After Victor Gruen fled war-torn Europe in 1938, he landed in New York with eight dollars in his pocket.  Within 15 years, he’d completely reinvented American commerce.  How?  He not only invented the mall, he pioneered the whole suite of psychological tricks that retailers use to trick you into browsing and buying more.  Next time you go to Whole Foods for a half gallon of milk and end up spending eighty dollars on cheese and sparkling grape juice, blame Victor Gruen.

Gruen’s first breakthrough was his design for a shopfront in Manhattan in the early Forties.  Up until that point, shops had come right up to the sidewalk, but Gruen’s design recessed the entrance behind a glass-fronted arcade – for an extra tacky “motel honeymoon suite” touch, the arcade even had mirrored ceilings.  It was a huge success.  Gruen thought of the design as a “customer trap” – the garish arcade framing the entrance lured people in like the colored markings of a Venus fly trap.  Gruen designed dozens of other stores before he finally built his first mall, in 1952, just outside Minneapolis.  Southdale Mall was the nation’s first totally enclosed shopping center, and at the time, all the cliches we now associate with shopping malls – the huge parking lots, the blank exterior walls, the escalators and garden plazas – seemed fresh and new.  Journalists called it a “pleasure dome,” and soon malls were popping up all over America.

But Gruen’s real innovations weren’t architectural – they were psychological.  The term “Gruen transfer” became shorthand for all the little manipulations that Gruen built into his malls.  Many observers noted that the massive, climate-controlled shopping centers seemed to be laid out in a way that was intentionally confusing;  much like how a supermarket forces you to walk past countless chip displays and bins of sale candy just to get a gallon of milk, Gruen’s malls made sure that no matter where you were going, you had to walk past countless other stores first.  One of the ways he did this was to build malls with two levels (shopping centers had previously been only one floor), connected by escalators, which encouraged circular movement. Another principle of his malls was visibility.  Have you ever noticed how all the railings and barriers in a mall are transparent?  Gruen understood the importance of presentation;  nothing in the mall blocks the sightline of the consumer.  The mall’s essentially one big shop window.  He was also the first one to surround his malls with a circle drive, making every part equally accessible.
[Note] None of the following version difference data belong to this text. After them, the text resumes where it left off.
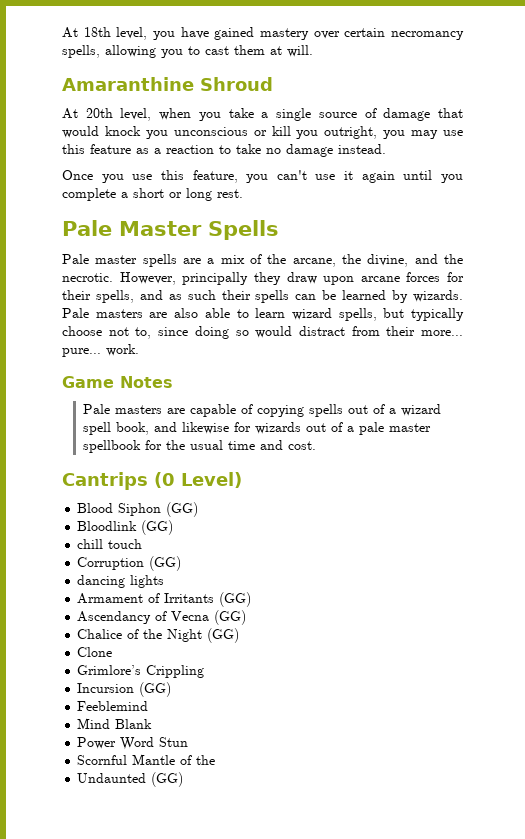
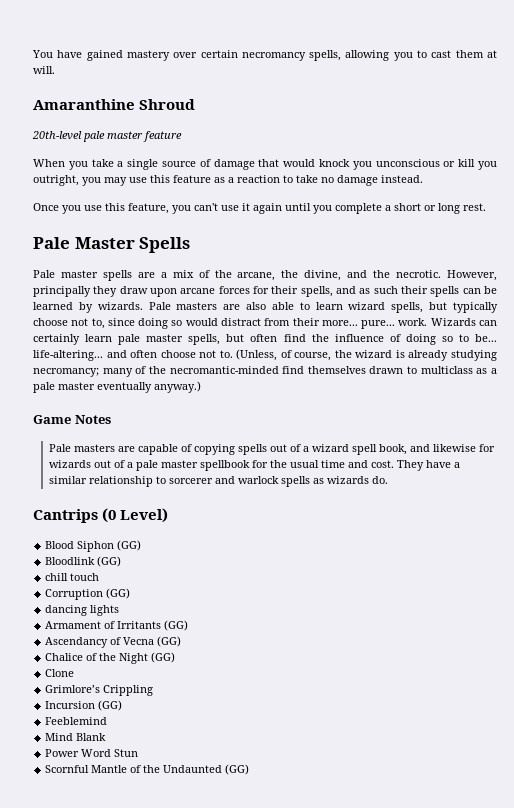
- At 18th level, you have gained mastery over certain necromancy spells, allowing you to cast them at will.
+ You have gained mastery over certain necromancy spells, allowing you to cast them at will.
- At 20th level, when you take a single source of damage that would knock you unconscious or kill you outright, you may use this feature as a reaction to take no damage instead.
+ 20th-level pale master feature
+ When you take a single source of damage that would knock you unconscious or kill you outright, you may use this feature as a reaction to take no damage instead.
+ Wizards can certainly learn pale master spells, but often find the influence of doing so to be... life-altering... and often choose not to. (Unless, of course, the wizard is already studying necromancy; many of the necromantic-minded find themselves drawn to multiclass as a pale master eventually anyway.)
+ They have a similar relationship to sorcerer and warlock spells as wizards do.
- Scornful Mantle of the
- Undaunted (GG)
+ Scornful Mantle of the Undaunted (GG)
Other tricks are slightly more sinister.  The exteriors walls of a mall are blank and closed to seal the consumers in a bubble, cut off from time cues.  There are skylights to let in sunlight, but most malls also have lights set to brighten as the outside light changes, so people aren’t aware that it’s getting dark, i.e. that they dropped in to get Panda Express and somehow three hours have passed.  (If you’ve ever been to a casino, you know the same principles are at work there.)  So where did Gruen get the idea for all this?  Probably from Vienna, the city he’d fled.  For centuries the city’s wealthy quarter had been walled in, and the city was connected by a maze of narrow streets.  In the late 19th century, the walls were torn down, buildings were brought up to the sidewalks, and a circular road was built around the city.  The new Vienna was designed to be accessible and open, just like the malls Gruen designed years later.  The tackiest thing about America might actually be European at heart.

Of course, the mall story doesn’t have a happy ending, and I’m not even talking about the fact that they’re all closing.  When Congress decided to goose development in the Sixties, they changed an obscure tax law to accelerate depreciation on commercial buildings like malls.  The upshot was that investors could build a mall, make a huge amount of tax-free cash almost immediately by designating profits as “depreciation” on the building, and then get out right away with millions in their pockets.  Predictably, this led to malls sprouting up all over the country, far out of proportion to actual demand.  (The mass closings we’re seeing now might not be a collapse as much as a long-delayed correction.)  With so many malls being built so quickly, shoddy design was inevitable, and Gruen eventually disavowed shopping malls altogether, calling them “bastard developments.”   Ironically, the man who invented malls would probably be thrilled that they’re dying.